__What you are asked to do__:
Every line with the string "direction" must be copied from the entries below.
[Supplied data — start]
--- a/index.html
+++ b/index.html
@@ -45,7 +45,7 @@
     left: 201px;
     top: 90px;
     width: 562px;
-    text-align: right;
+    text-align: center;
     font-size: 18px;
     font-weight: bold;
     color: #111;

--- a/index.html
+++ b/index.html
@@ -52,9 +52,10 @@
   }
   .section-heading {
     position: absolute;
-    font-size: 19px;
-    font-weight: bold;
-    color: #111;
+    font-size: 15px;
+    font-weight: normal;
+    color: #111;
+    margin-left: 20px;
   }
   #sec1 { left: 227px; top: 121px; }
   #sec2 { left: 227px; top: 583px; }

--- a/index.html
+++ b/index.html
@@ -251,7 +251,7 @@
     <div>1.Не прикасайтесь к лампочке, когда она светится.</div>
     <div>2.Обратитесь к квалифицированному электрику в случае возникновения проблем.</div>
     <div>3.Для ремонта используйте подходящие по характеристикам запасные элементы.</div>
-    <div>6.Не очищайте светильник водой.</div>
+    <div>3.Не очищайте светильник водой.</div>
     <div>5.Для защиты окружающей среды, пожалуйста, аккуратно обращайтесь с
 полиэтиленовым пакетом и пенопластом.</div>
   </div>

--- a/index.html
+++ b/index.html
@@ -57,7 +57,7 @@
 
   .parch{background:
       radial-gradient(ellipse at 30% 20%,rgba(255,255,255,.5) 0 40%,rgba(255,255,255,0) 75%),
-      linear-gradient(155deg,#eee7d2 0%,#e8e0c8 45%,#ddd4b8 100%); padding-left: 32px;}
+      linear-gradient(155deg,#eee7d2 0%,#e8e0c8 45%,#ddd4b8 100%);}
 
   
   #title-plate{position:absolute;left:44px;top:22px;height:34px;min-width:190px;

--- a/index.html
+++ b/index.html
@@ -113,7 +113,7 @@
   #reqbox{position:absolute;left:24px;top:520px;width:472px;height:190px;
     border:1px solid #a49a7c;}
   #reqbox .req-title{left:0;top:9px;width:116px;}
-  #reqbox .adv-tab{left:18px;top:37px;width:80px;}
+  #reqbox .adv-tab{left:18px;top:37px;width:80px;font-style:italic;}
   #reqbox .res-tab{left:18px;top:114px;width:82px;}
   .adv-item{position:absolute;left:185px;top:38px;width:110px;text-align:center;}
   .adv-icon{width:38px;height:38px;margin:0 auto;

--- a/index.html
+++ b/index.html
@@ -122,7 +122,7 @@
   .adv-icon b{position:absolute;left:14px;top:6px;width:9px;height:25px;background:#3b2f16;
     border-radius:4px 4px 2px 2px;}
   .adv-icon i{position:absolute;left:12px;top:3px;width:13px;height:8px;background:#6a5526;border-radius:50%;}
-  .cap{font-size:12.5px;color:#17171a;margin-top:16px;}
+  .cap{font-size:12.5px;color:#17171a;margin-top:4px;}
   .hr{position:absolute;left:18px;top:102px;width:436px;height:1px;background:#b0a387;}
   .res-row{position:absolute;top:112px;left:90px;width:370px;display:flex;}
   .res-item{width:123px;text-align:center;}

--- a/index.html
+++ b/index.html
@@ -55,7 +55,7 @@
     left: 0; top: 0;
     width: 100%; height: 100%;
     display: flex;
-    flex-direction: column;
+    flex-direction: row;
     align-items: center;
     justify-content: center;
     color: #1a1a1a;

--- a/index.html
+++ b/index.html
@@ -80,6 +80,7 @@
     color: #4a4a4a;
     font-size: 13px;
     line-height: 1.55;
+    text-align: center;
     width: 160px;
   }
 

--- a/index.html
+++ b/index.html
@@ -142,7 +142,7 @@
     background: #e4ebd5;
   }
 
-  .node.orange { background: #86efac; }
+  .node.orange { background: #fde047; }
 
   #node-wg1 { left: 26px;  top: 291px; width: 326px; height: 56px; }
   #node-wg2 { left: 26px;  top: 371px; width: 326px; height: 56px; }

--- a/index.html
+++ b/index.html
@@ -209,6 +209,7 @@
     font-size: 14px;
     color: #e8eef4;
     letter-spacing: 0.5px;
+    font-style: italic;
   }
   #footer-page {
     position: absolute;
[Supplied data — finish]
__Answer space__:
-    flex-direction: column;
+    flex-direction: row;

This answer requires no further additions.